Among the entries below, count the lines that contain the word "ccza". Respond with the count only.

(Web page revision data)
-- Opening Marker --
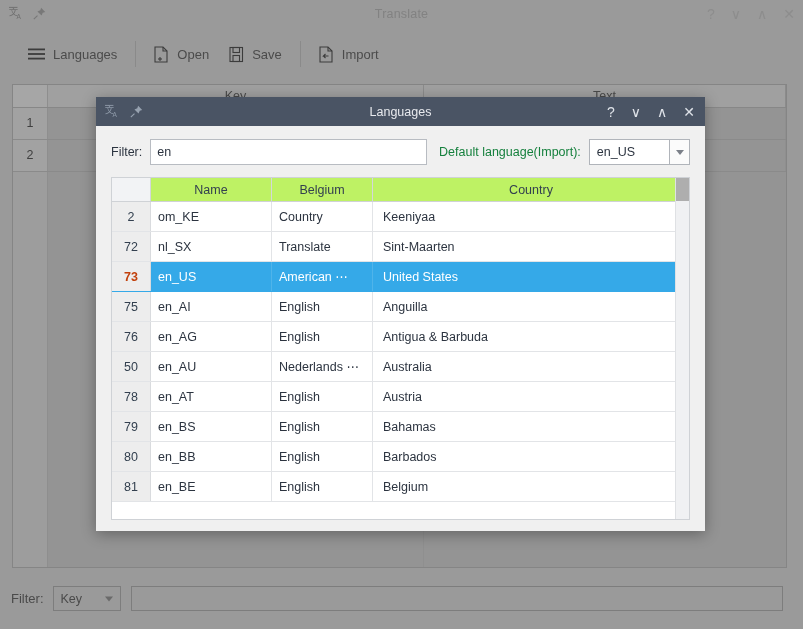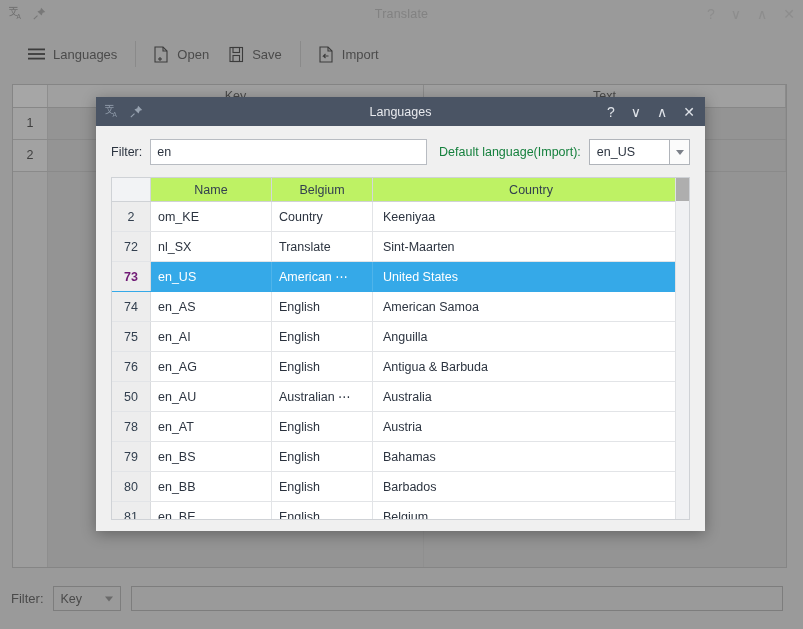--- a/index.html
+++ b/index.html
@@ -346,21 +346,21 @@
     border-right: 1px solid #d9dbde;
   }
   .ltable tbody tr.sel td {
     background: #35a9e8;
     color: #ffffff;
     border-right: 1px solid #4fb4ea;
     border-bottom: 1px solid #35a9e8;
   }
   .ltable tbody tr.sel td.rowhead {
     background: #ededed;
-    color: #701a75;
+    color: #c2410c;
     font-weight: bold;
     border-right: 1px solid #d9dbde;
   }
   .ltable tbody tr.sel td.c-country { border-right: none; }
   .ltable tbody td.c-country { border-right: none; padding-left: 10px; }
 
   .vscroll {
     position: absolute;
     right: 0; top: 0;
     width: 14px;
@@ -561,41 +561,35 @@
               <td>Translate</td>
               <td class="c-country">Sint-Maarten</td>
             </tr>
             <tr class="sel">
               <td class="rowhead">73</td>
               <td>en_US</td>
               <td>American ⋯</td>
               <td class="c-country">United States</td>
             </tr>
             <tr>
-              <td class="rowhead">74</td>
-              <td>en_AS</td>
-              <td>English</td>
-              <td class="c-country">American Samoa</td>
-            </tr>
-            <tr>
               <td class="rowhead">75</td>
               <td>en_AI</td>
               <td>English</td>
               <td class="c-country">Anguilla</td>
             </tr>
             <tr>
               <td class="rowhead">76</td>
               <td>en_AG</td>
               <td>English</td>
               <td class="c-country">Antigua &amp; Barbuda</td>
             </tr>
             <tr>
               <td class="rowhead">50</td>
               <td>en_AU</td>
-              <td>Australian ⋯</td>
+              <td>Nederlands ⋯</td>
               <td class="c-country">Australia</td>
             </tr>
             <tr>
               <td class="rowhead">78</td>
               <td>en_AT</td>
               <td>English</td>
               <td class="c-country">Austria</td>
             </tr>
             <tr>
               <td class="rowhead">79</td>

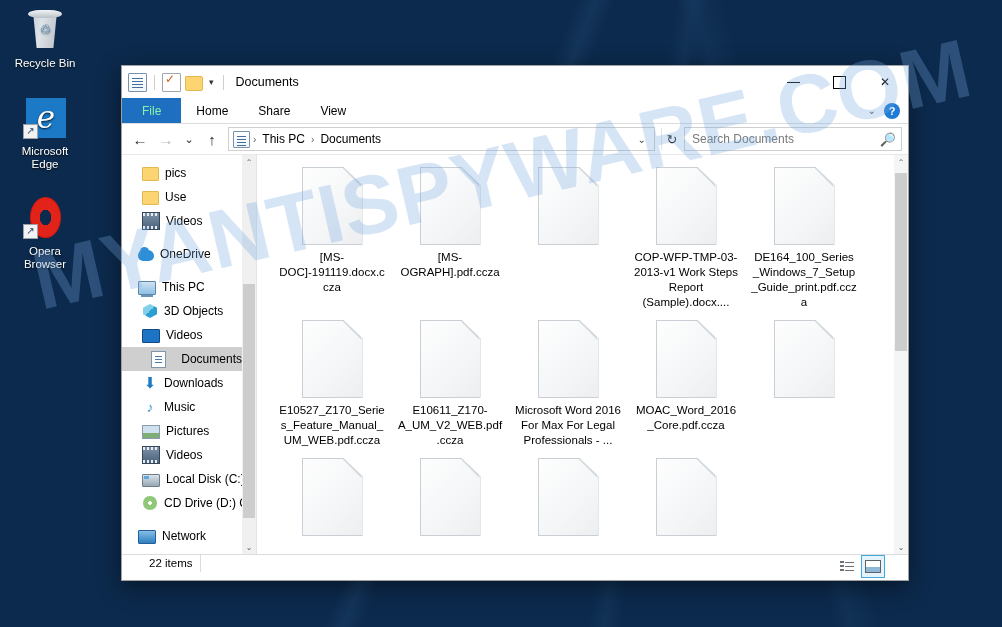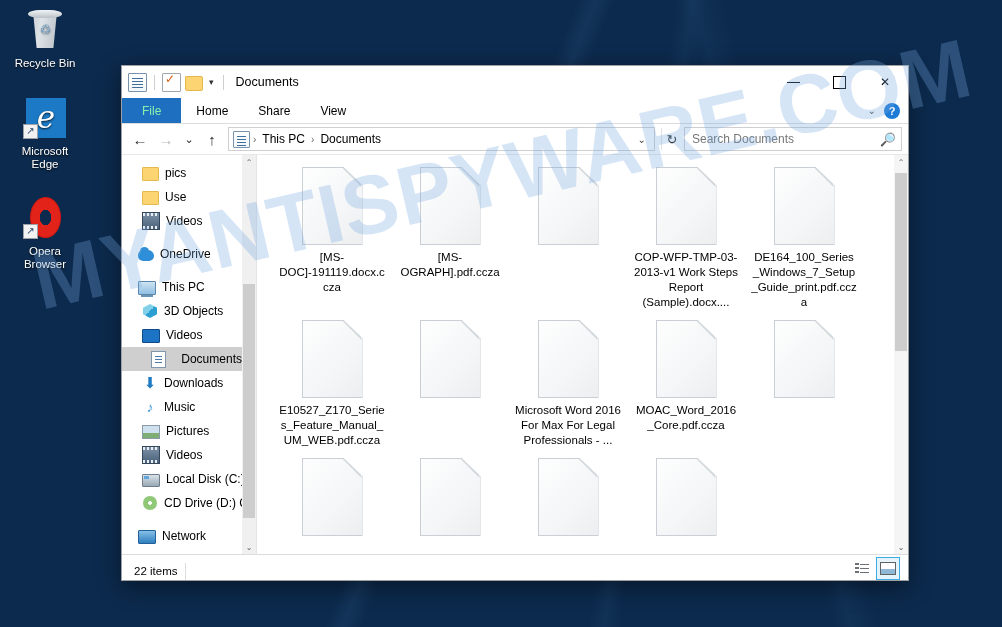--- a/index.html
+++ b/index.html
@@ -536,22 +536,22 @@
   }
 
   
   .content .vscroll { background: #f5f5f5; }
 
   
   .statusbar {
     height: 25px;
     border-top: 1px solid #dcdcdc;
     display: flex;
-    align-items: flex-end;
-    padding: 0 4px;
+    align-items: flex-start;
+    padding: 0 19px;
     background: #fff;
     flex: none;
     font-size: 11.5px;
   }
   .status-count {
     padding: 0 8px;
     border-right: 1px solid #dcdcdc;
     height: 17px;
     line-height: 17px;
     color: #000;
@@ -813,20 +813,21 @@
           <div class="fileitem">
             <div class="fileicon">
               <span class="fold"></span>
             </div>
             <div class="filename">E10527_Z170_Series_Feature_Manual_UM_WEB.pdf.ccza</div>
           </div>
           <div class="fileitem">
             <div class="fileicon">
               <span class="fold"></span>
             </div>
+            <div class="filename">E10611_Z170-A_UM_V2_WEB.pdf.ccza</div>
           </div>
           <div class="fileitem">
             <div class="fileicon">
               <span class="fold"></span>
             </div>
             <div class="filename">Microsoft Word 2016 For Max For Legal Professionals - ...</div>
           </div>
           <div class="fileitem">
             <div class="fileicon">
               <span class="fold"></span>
-- Closing Marker --
SOLVED PROBLEM
2